As such families do, they gave off an air of common disregard spread evenly between each and every of two parents and their teenaged offspring. The fact of their mutual dining was an evident bummer for those involved, all clearly craving release to the sweet bliss of individual screen time that would be afforded in due course, as soon as our hero dropped the check so they could retreat to the family’s nearby Cadillac XT5.

I don’t know what they were doing there. Maybe there was some sort of lacrosse-based gathering at Johns Hopkins, and Google told them there was a restaurant near where they parked. It was a beautiful summer day. They were sitting outside, the damnably inefficient only table in the section.

Anyway, this wonderful man let them have it.

I don’t know why, exactly. Maybe, probably, the family patriarch and/or the rest of them took some hateful, latency-tinged issue with this server’s entire persona. Maybe they even said something vile.

I’d prefer to think not. My ideal version of the context was that this family just kind of vaguely sucked, in both the outwardly visible ways I’ve described and the easily deduced ways those signifiers portend.

But I don’t know. All I know is the result.

This guy — my own personal hero — reamed them for being shitty tippers while presenting them with the check.

I didn’t hear the whole rant. I saw some very aggressive body language. I felt palpable tension. And at one point I did hear “…because we need that money to live off of, so (cocks head and smiles).”

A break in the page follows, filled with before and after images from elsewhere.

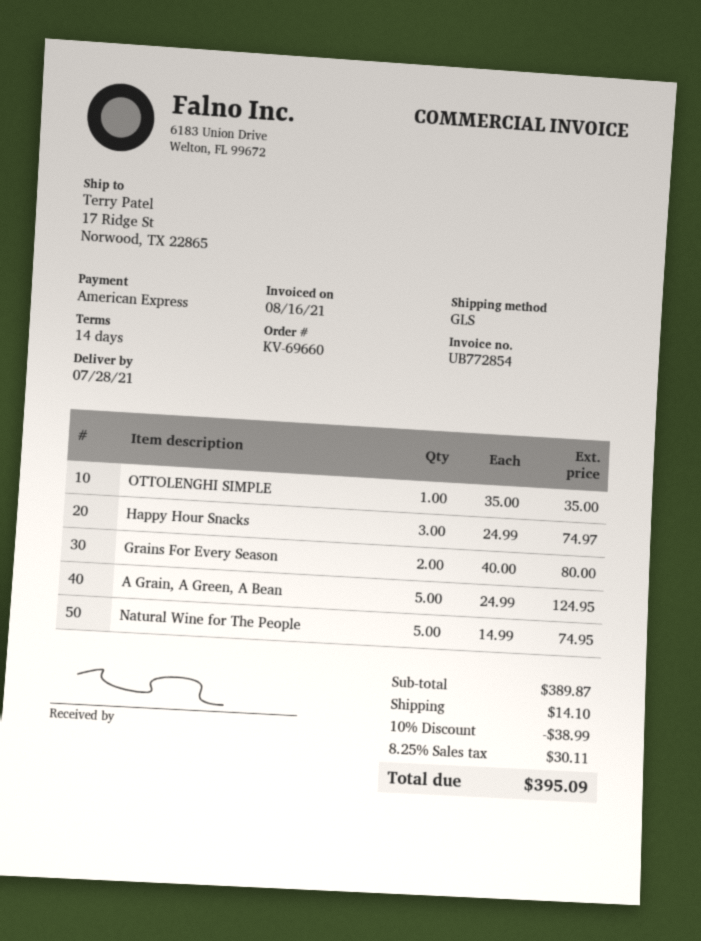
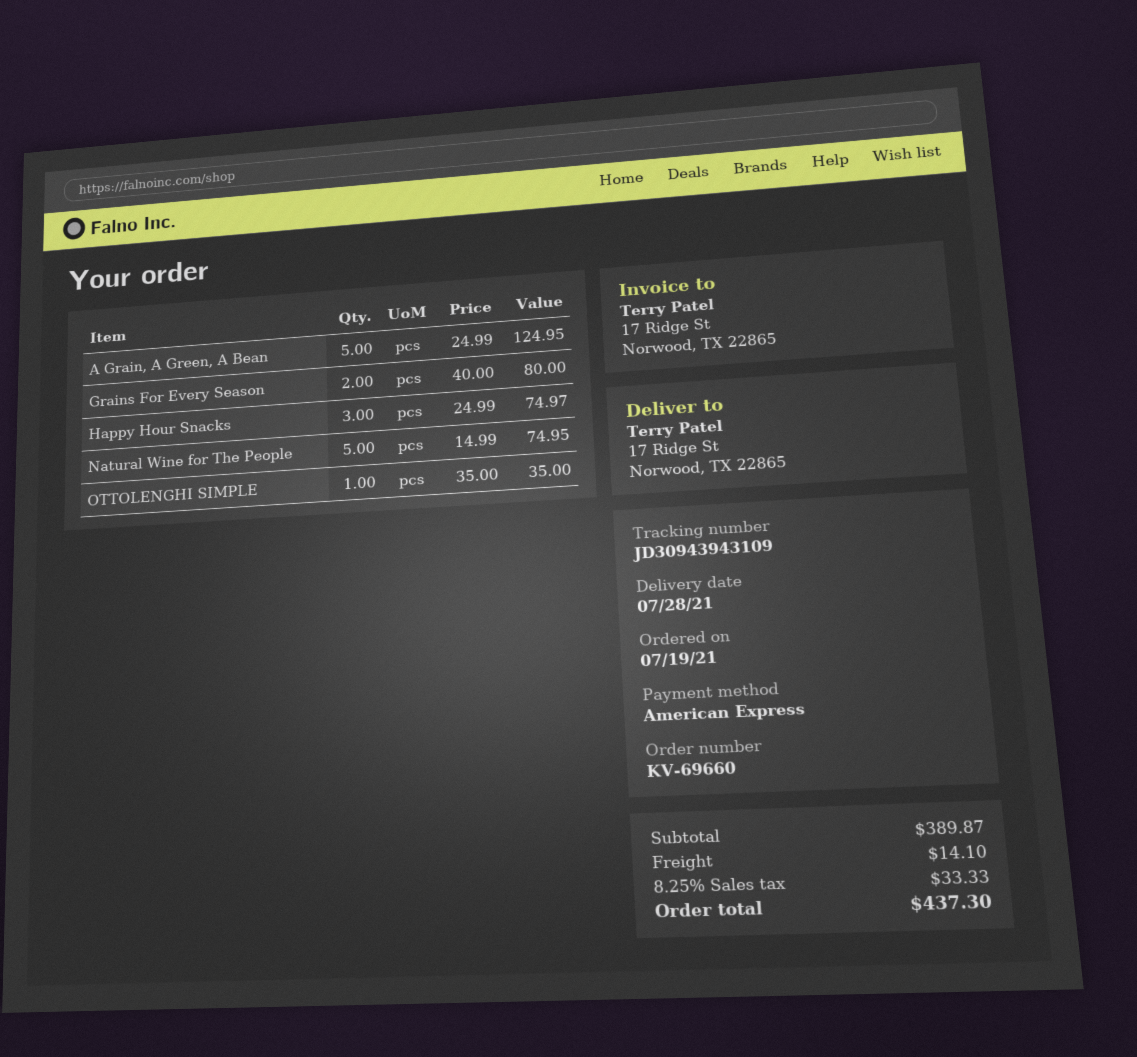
discount: 10% = 38.99 -> none
tax: 8.25% = 30.11 -> 8.25% = 33.33
total: 395.09 -> 437.30

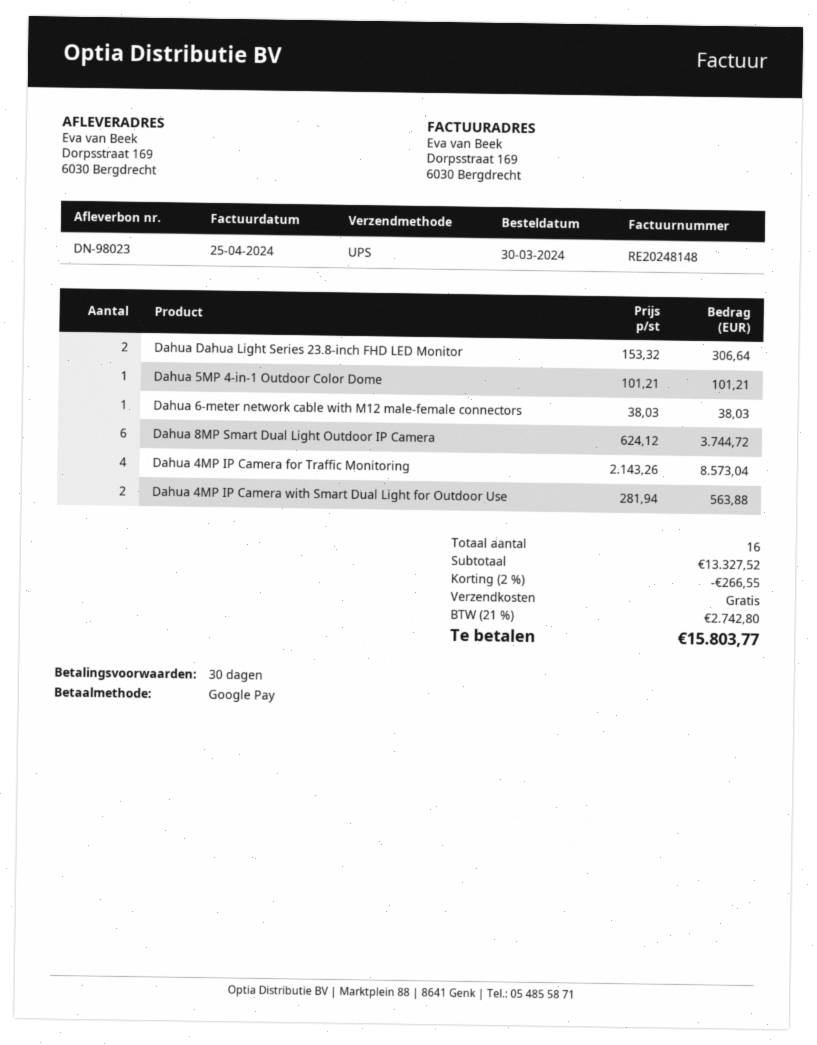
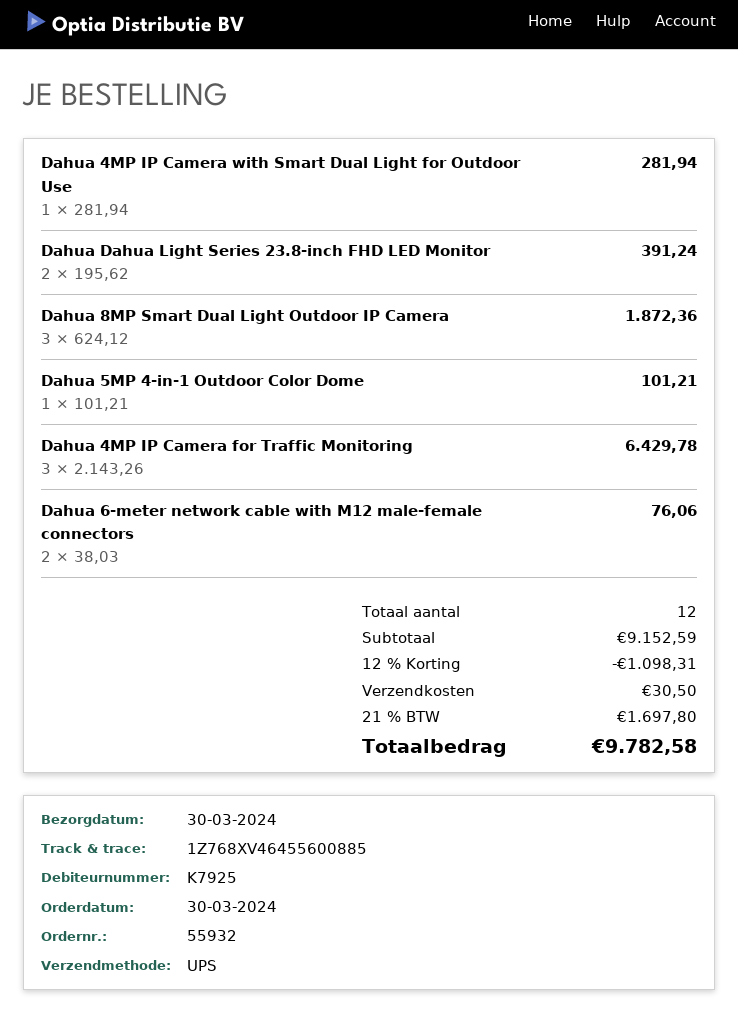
Dahua Dahua Light Series 23.8-inch FHD LED Monitor: 2 x 153.32 = 306.64 -> 2 x 195.62 = 391.24
Dahua 6-meter network cable with M12 male-female connectors: 1 x 38.03 = 38.03 -> 2 x 38.03 = 76.06
Dahua 8MP Smart Dual Light Outdoor IP Camera: 6 x 624.12 = 3744.72 -> 3 x 624.12 = 1872.36
Dahua 4MP IP Camera for Traffic Monitoring: 4 x 2143.26 = 8573.04 -> 3 x 2143.26 = 6429.78
Dahua 4MP IP Camera with Smart Dual Light for Outdoor Use: 2 x 281.94 = 563.88 -> 1 x 281.94 = 281.94
total quantity: 16 -> 12
subtotal: 13327.52 -> 9152.59
discount: 2% = 266.55 -> 12% = 1098.31
shipping: 0.00 -> 30.50
tax: 21% = 2742.80 -> 21% = 1697.80
total: 15803.77 -> 9782.58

It was an awe-inspiring blow for human dignity. He was like server Tom Joad.

Life is too short to hold your tongue and take less than your fair shake just because you’re afraid some vapid housewife from Cockeysville with “PINK” on her butt is going to Yelp you into oblivion. Sometimes you have to risk it all for that extra $3.50.

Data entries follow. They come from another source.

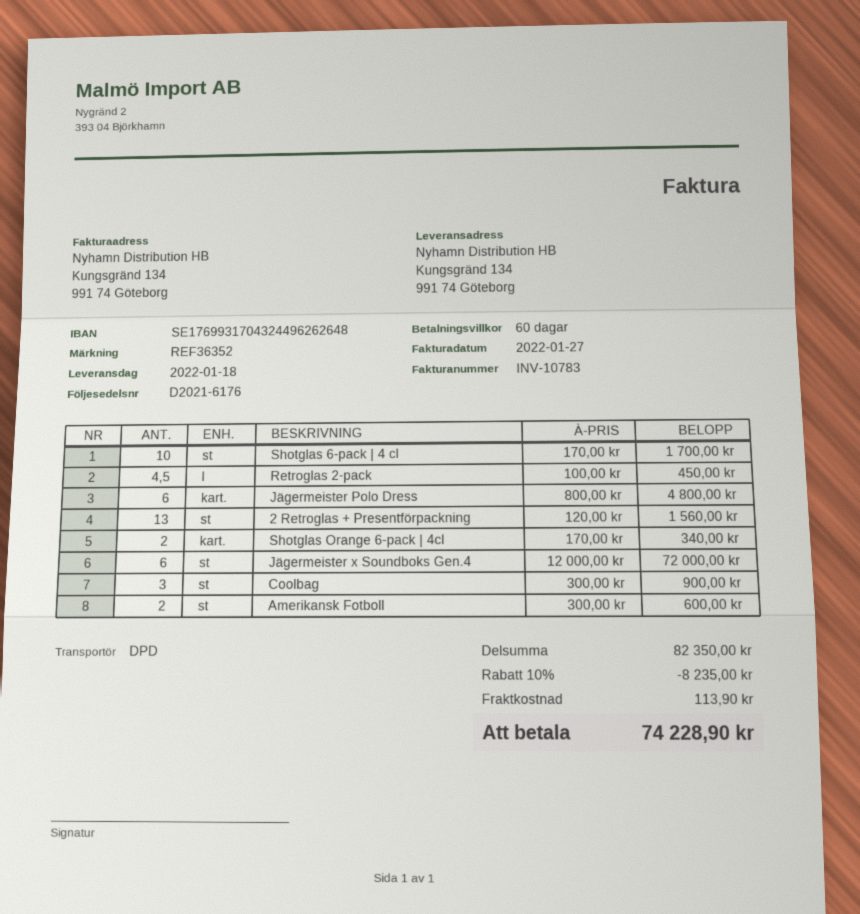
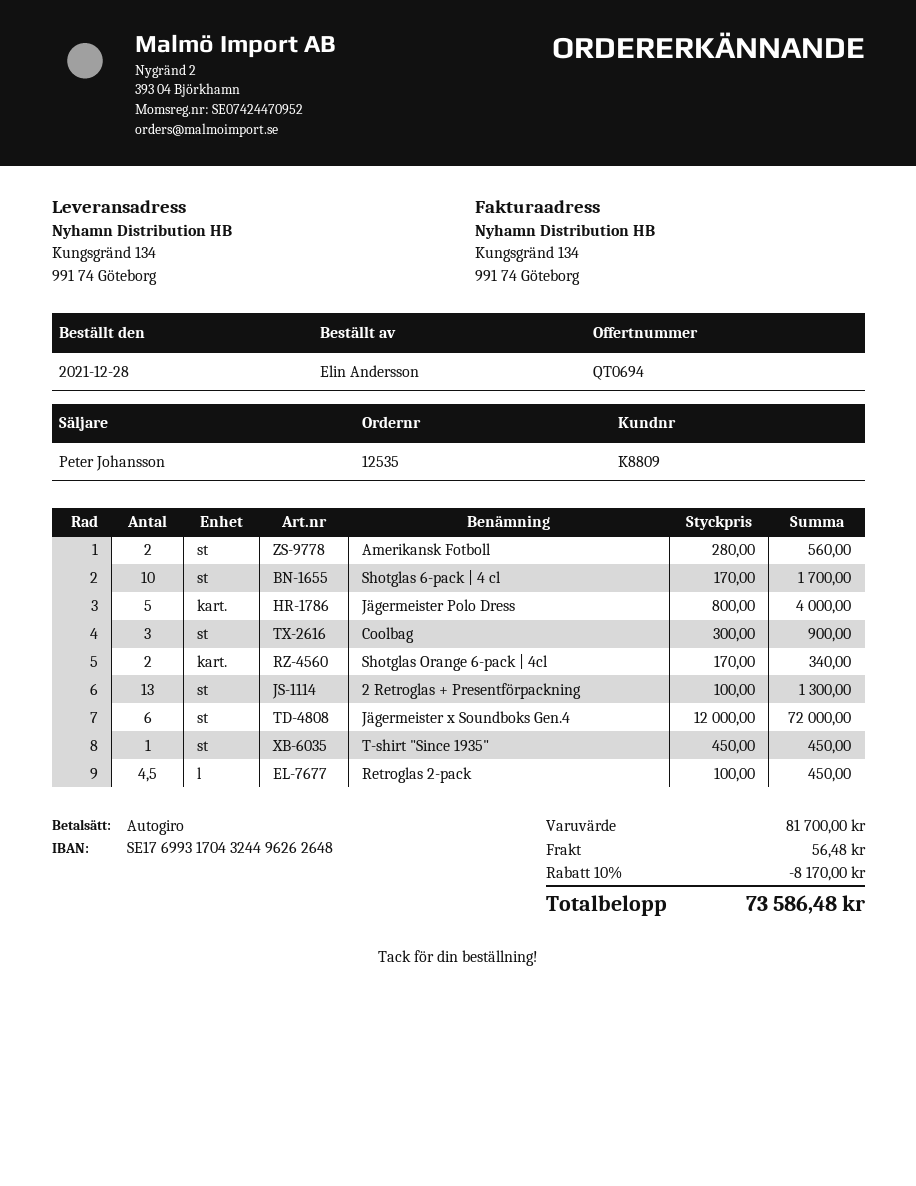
Jägermeister Polo Dress: 6 x 800.00 = 4800.00 -> 5 x 800.00 = 4000.00
2 Retroglas + Presentförpackning: 13 x 120.00 = 1560.00 -> 13 x 100.00 = 1300.00
Amerikansk Fotboll: 2 x 300.00 = 600.00 -> 2 x 280.00 = 560.00
T-shirt "Since 1935": none -> 1 x 450.00 = 450.00
subtotal: 82350.00 -> 81700.00
discount: 10% = 8235.00 -> 10% = 8170.00
shipping: 113.90 -> 56.48
total: 74228.90 -> 73586.48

Plus, this place totally has dude’s back. If he says the table were a bunch of stiffs, they’ll believe him. He’s earned that right. Not everybody has, but he has. It’s good for all of us when a guy like that can own an entire family to dust while on the job and there’s not really anything they can do about it.

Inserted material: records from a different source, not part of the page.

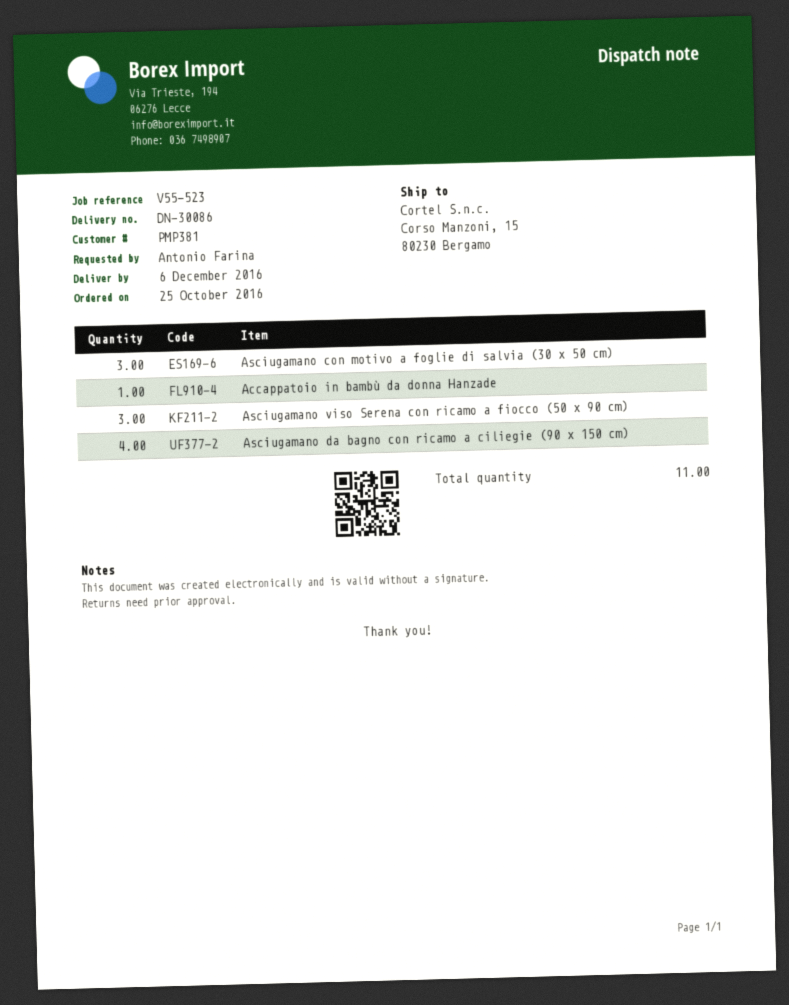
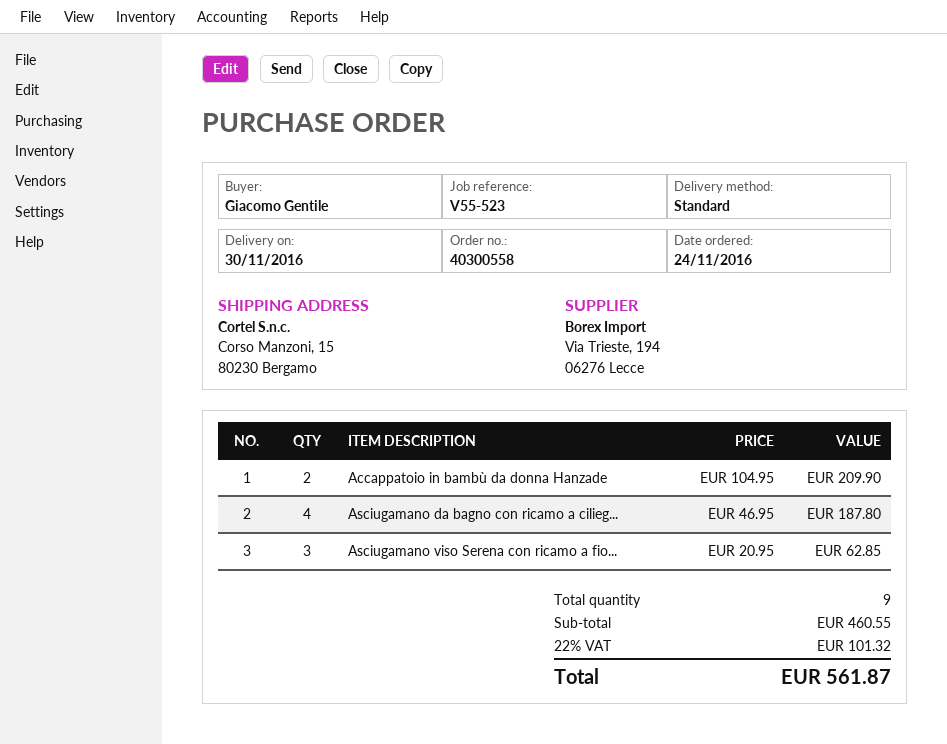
order date: 2016-10-25 -> 2016-11-24
delivery date: 2016-12-06 -> 2016-11-30
ordered by: Antonio Farina -> Giacomo Gentile
Asciugamano con motivo a foglie di salvia (30 x 50 cm): 3 -> none
Accappatoio in bambù da donna Hanzade: 1 -> 2
total quantity: 11 -> 9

Simply caring about each other more than the mere prospect of bad publicity or lost revenue, even and especially when we are patently ridiculous, is like the wetland conservation of dignity.

Anyway, that’s why rude waitstaff are a shit that I like.

Sorry if that’s not enough to justify reading this.

If it’s any consolation, I also extremely like that my girlfriend just referred to this dog toy as “a dick with balls at both ends.”